====== Input ======
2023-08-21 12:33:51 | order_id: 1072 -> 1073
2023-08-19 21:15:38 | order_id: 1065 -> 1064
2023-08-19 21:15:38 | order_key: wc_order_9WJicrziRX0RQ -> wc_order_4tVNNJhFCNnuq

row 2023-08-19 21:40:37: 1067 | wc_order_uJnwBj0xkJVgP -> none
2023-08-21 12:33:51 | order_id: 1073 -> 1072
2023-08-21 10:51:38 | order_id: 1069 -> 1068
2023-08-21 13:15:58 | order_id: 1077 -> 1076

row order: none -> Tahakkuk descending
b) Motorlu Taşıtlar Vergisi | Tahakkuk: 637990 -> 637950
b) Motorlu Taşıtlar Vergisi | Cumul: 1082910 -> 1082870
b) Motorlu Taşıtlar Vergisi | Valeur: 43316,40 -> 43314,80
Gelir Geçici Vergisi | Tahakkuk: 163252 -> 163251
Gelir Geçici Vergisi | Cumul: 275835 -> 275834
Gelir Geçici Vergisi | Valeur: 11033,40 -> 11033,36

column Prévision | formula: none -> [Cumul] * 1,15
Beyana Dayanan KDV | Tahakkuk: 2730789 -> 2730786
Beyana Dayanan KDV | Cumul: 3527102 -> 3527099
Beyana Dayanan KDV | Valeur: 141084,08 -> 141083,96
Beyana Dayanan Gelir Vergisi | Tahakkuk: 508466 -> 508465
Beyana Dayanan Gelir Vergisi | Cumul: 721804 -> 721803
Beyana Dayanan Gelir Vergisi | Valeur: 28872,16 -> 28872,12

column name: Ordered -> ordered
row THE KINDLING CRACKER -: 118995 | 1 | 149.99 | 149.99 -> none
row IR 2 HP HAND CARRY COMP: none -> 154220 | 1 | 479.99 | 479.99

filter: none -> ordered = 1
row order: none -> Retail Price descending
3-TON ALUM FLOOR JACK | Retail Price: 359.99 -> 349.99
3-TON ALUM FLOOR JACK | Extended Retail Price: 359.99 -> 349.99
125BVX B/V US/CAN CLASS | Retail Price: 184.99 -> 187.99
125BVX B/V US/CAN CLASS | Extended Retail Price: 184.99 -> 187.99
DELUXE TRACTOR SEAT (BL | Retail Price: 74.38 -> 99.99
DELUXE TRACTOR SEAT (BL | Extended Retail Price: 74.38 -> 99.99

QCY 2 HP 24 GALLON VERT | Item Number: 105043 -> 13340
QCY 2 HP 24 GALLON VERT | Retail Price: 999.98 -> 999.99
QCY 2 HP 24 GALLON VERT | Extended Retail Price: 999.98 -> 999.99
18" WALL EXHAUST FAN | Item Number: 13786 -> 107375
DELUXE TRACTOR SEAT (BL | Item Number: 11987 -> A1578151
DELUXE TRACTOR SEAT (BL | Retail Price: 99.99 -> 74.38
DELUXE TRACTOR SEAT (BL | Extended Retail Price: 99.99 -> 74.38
======
--- Exercise requirements ---
Copy out each entry above with no deviation.

--- Written answer ---
2023-08-21 12:33:51 | order_id: 1072 -> 1073
2023-08-19 21:15:38 | order_id: 1065 -> 1064
2023-08-19 21:15:38 | order_key: wc_order_9WJicrziRX0RQ -> wc_order_4tVNNJhFCNnuq

row 2023-08-19 21:40:37: 1067 | wc_order_uJnwBj0xkJVgP -> none
2023-08-21 12:33:51 | order_id: 1073 -> 1072
2023-08-21 10:51:38 | order_id: 1069 -> 1068
2023-08-21 13:15:58 | order_id: 1077 -> 1076

row order: none -> Tahakkuk descending
b) Motorlu Taşıtlar Vergisi | Tahakkuk: 637990 -> 637950
b) Motorlu Taşıtlar Vergisi | Cumul: 1082910 -> 1082870
b) Motorlu Taşıtlar Vergisi | Valeur: 43316,40 -> 43314,80
Gelir Geçici Vergisi | Tahakkuk: 163252 -> 163251
Gelir Geçici Vergisi | Cumul: 275835 -> 275834
Gelir Geçici Vergisi | Valeur: 11033,40 -> 11033,36

column Prévision | formula: none -> [Cumul] * 1,15
Beyana Dayanan KDV | Tahakkuk: 2730789 -> 2730786
Beyana Dayanan KDV | Cumul: 3527102 -> 3527099
Beyana Dayanan KDV | Valeur: 141084,08 -> 141083,96
Beyana Dayanan Gelir Vergisi | Tahakkuk: 508466 -> 508465
Beyana Dayanan Gelir Vergisi | Cumul: 721804 -> 721803
Beyana Dayanan Gelir Vergisi | Valeur: 28872,16 -> 28872,12

column name: Ordered -> ordered
row THE KINDLING CRACKER -: 118995 | 1 | 149.99 | 149.99 -> none
row IR 2 HP HAND CARRY COMP: none -> 154220 | 1 | 479.99 | 479.99

filter: none -> ordered = 1
row order: none -> Retail Price descending
3-TON ALUM FLOOR JACK | Retail Price: 359.99 -> 349.99
3-TON ALUM FLOOR JACK | Extended Retail Price: 359.99 -> 349.99
125BVX B/V US/CAN CLASS | Retail Price: 184.99 -> 187.99
125BVX B/V US/CAN CLASS | Extended Retail Price: 184.99 -> 187.99
DELUXE TRACTOR SEAT (BL | Retail Price: 74.38 -> 99.99
DELUXE TRACTOR SEAT (BL | Extended Retail Price: 74.38 -> 99.99

QCY 2 HP 24 GALLON VERT | Item Number: 105043 -> 13340
QCY 2 HP 24 GALLON VERT | Retail Price: 999.98 -> 999.99
QCY 2 HP 24 GALLON VERT | Extended Retail Price: 999.98 -> 999.99
18" WALL EXHAUST FAN | Item Number: 13786 -> 107375
DELUXE TRACTOR SEAT (BL | Item Number: 11987 -> A1578151
DELUXE TRACTOR SEAT (BL | Retail Price: 99.99 -> 74.38
DELUXE TRACTOR SEAT (BL | Extended Retail Price: 99.99 -> 74.38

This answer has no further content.